Environment: A strong argument can be made that First World countries are currently exporting their pollution to the Third World. I expect this to continue, even accelerate, until about 2050-2070, at which time global pollution and resource constraints will hit with a huge double-whammy that will rock the coming century. I would anticipate many more "problems" such as Union Carbide had in Bhopol, India and Chevron had in Nigeria. But I would not expect that global reaction would be as passive as it was in both cases! Technology will come more slowly to the current Third World - after all, they have no one else's backs to climb on.

Energy: A topic that overlaps considerably with Environment. Oil drives the bulk of current energy production, and various estimates say it will effectively run out sometime in the middle of the 21st century. Fortunately, that's right about when the next big move in energy technology should take place: Fission. Fission - or perhaps even fusion - should be realized sometime in the next 100 years, as the current barriers to its realization "only" require evolutionary, not revolutionary, technological improvements.

Transportation: There will be two fundamental changes here. First, a hundred years from now, the majority of transportation energy will not come from fossil fuels, wheras today virtually all of it does. Second, a new form of rocket-powered long distance travel will reduce global travel times by a factor of at least four, and probably more like 10. (right now, flying from New York to New Delhi takes 17 hours)

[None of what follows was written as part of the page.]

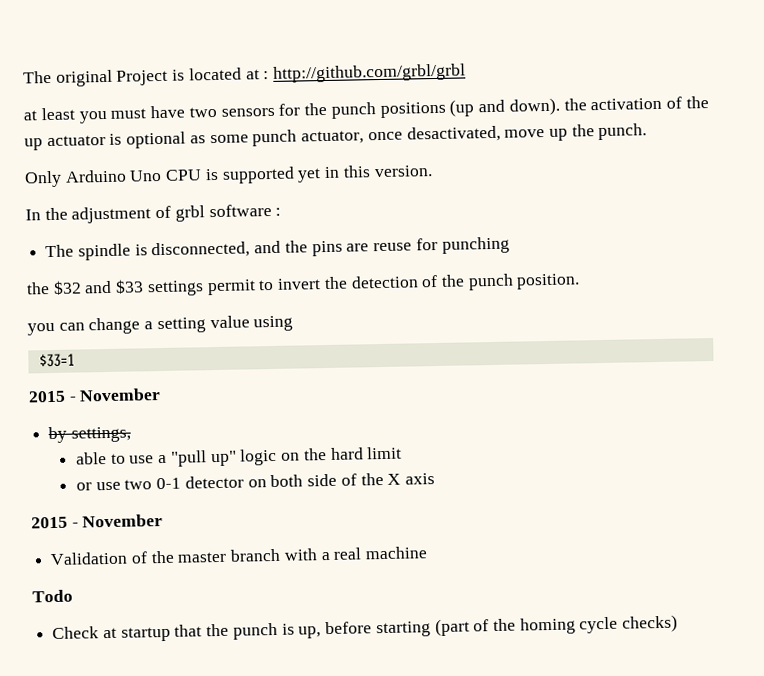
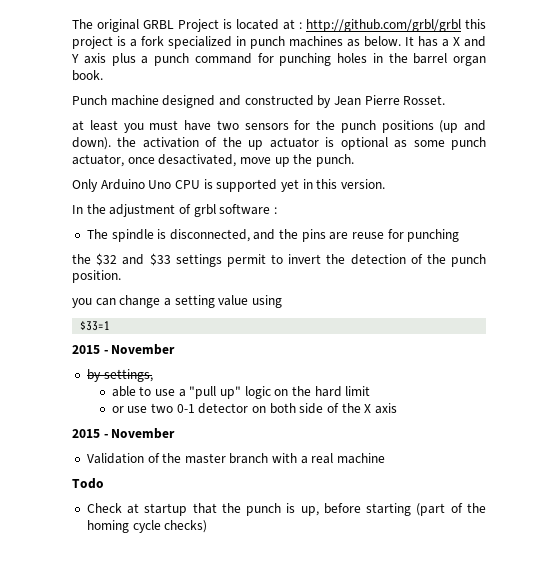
(113, 78) none -> [143,20,174,29] GRBL
(467, 73) none -> [465,19,486,29] [72,36,486,49] [71,53,486,66] [72,70,103,81] [72,95,446,108] this project is a fork specialized in punch machines as below. It has a X and Y axis plus a punch command for punching holes in the barrel organ book. // Punch machine designed and constructed by Jean Pierre Rosset.

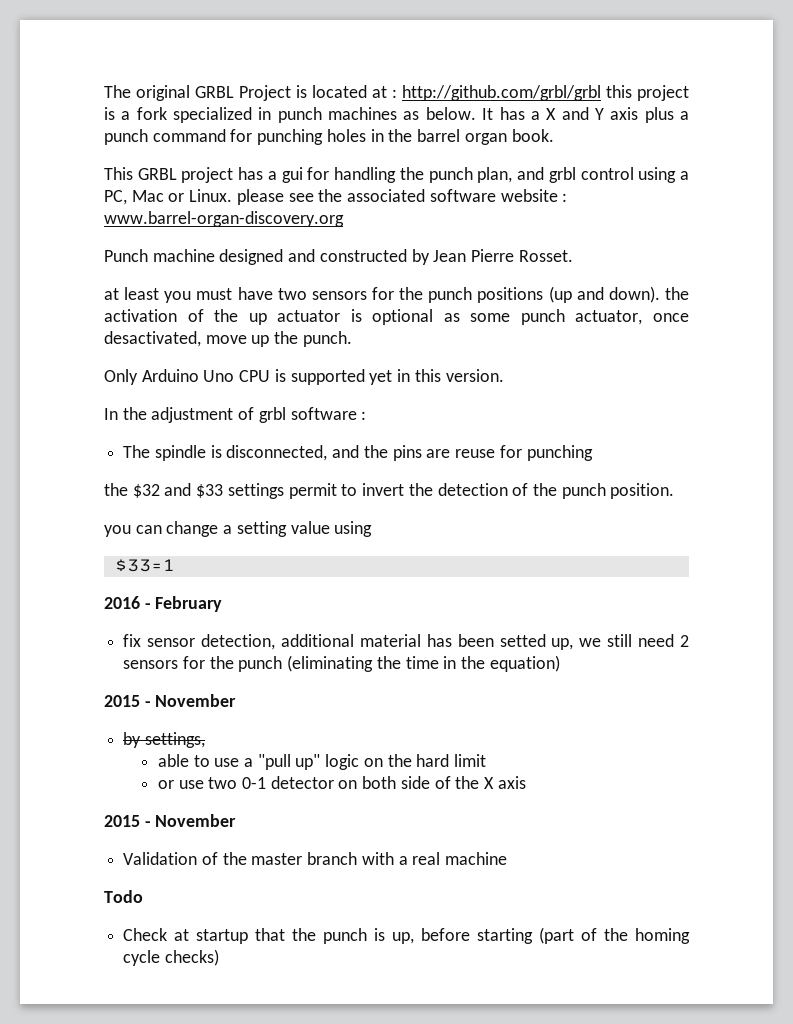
(103, 75) none -> [104,167,690,183] [104,189,568,205] [104,211,344,227] // This GRBL project has a gui for handling the punch plan, and grbl control using a PC, Mac or Linux. please see the associated software website : www.barrel-organ-discovery.org
(111, 326) none -> [104,596,223,612] [123,634,689,650] [123,655,560,672] // 2016 - February // fix sensor detection, additional material has been setted up, we still need 2 sensors for the punch (eliminating the time in the equation)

Religion: Religion in general is growing slightly more tolerant over the.... millenia, and I would expect this trend to slowly continue. However, there have always been radical elements of the major faiths, and these radical elements do not show any tendency to become more peaceful or tolerant. Furthermore, their access to destructive technology is increasing. Accordingly, I would anticipate several terrorist incidents (which are seldom separate from religion), possibly large-scale in nature. And, if the incidents themselves aren't large-scale, the reprisals will be. The remainders - the majority - of the various faiths will become increasingly accepting and tolerant.

Global: Right now, the Middle East sits on top of the most important natural resources in the world. In 2100 they won't - a century of drastic change awaits them, which will not help their drive toward stability. India, and to a lesser extent, Africa and South America, will bear the brunt of overpopulation.

Society: The 20th century in America showed many types of people achieving equality under the law: various races, sexes, etc. This is not to say that there is no sexism or racism in our society today, but they have mostly been eradicated from the law. In the 21st century, in America, I would expect that the same ascension to equal legal standing will be achieved by nontraditional unions of people: same-sex marriages, etc. I believe homosexuality will lose much (but not all) of the stigma it has today. (But what will happen when we find we can "cure" homosexuality in utero? Should we?)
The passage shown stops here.